Exercise prompt: Reproduce all of the entries below exactly, without images.

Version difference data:
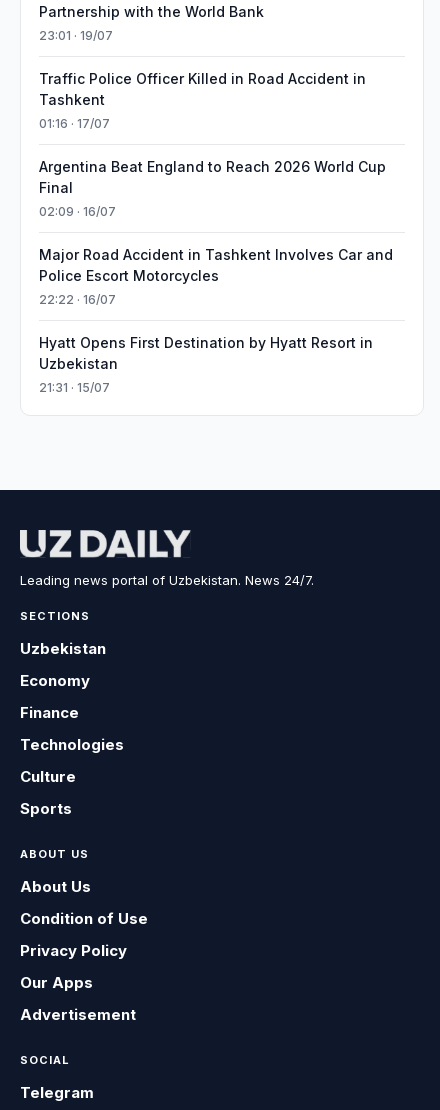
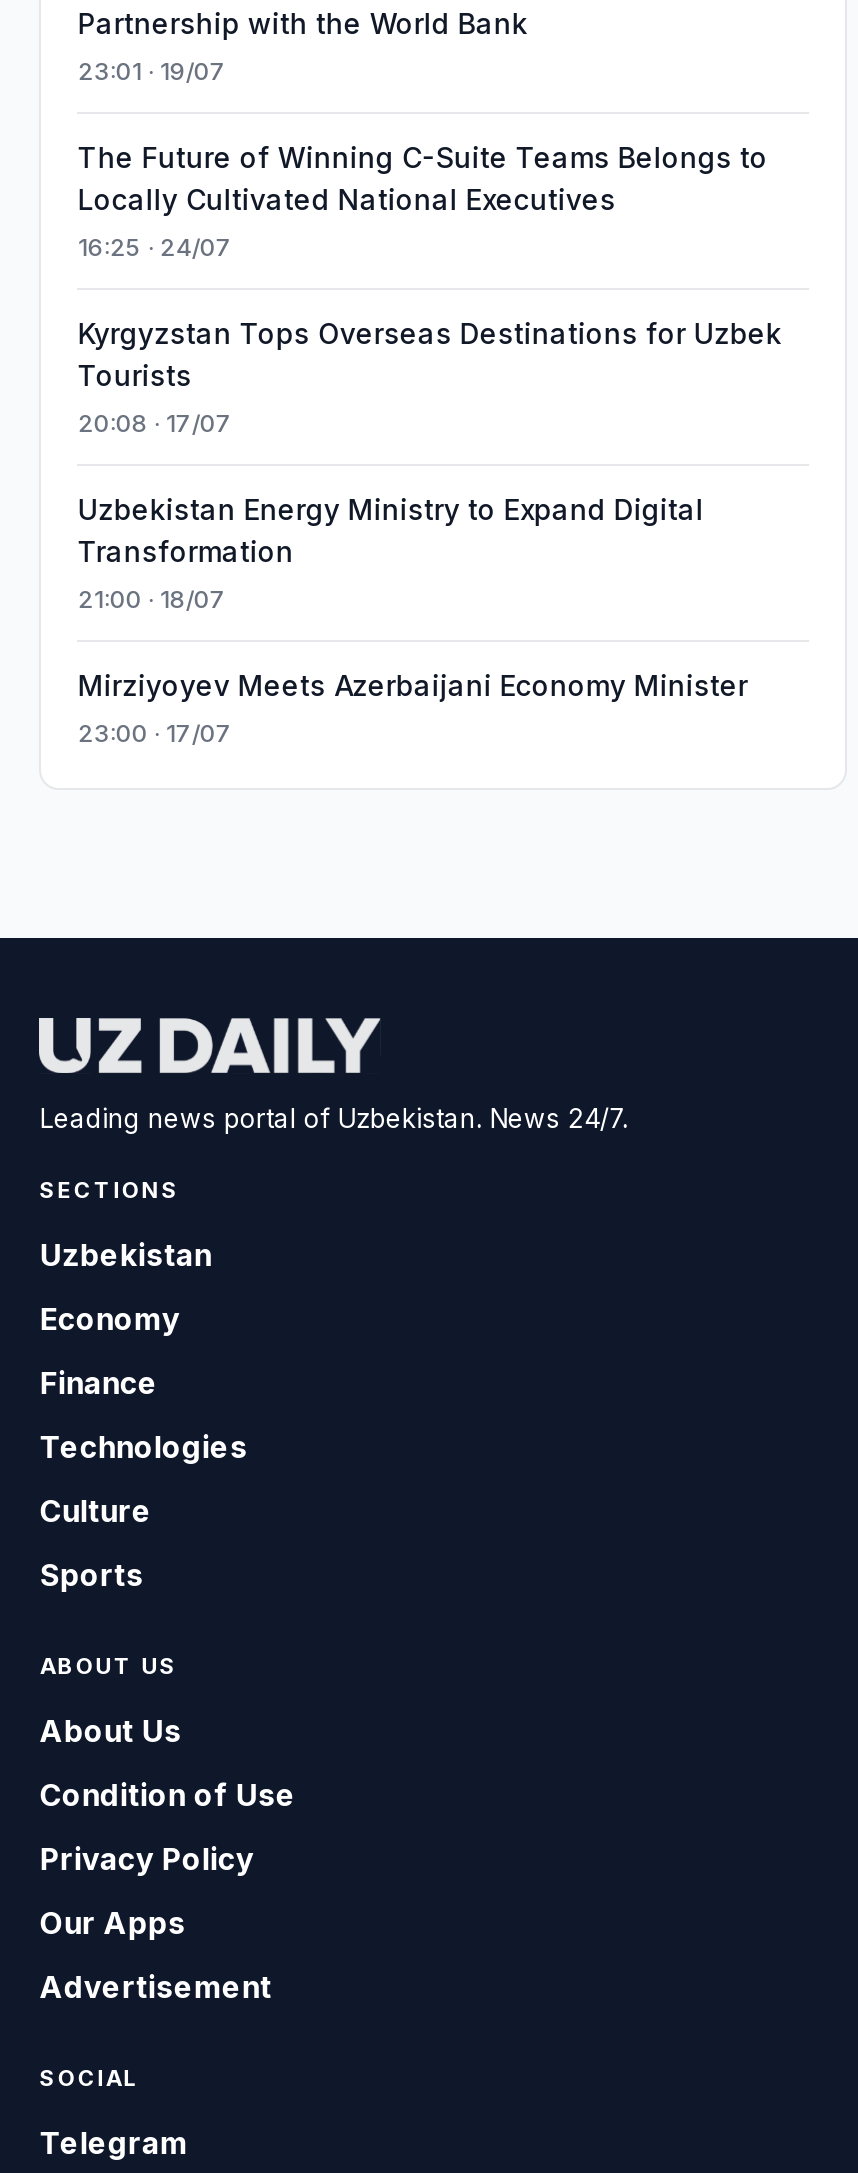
- Traffic Police Officer Killed in Road Accident in
- Tashkent
+ The Future of Winning C-Suite Teams Belongs to
+ Locally Cultivated National Executives

- 01:16 · 17/07
+ 16:25 · 24/07

- Argentina Beat England to Reach 2026 World Cup
- Final
+ Kyrgyzstan Tops Overseas Destinations for Uzbek
+ Tourists

- 02:09 · 16/07
+ 20:08 · 17/07

- Major Road Accident in Tashkent Involves Car and
- Police Escort Motorcycles
+ Uzbekistan Energy Ministry to Expand Digital
+ Transformation

- 22:22 · 16/07
+ 21:00 · 18/07

- Hyatt Opens First Destination by Hyatt Resort in
- Uzbekistan
+ Mirziyoyev Meets Azerbaijani Economy Minister

- 21:31 · 15/07
+ 23:00 · 17/07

Response to the task:
- Traffic Police Officer Killed in Road Accident in
- Tashkent
+ The Future of Winning C-Suite Teams Belongs to
+ Locally Cultivated National Executives

- 01:16 · 17/07
+ 16:25 · 24/07

- Argentina Beat England to Reach 2026 World Cup
- Final
+ Kyrgyzstan Tops Overseas Destinations for Uzbek
+ Tourists

- 02:09 · 16/07
+ 20:08 · 17/07

- Major Road Accident in Tashkent Involves Car and
- Police Escort Motorcycles
+ Uzbekistan Energy Ministry to Expand Digital
+ Transformation

- 22:22 · 16/07
+ 21:00 · 18/07

- Hyatt Opens First Destination by Hyatt Resort in
- Uzbekistan
+ Mirziyoyev Meets Azerbaijani Economy Minister

- 21:31 · 15/07
+ 23:00 · 17/07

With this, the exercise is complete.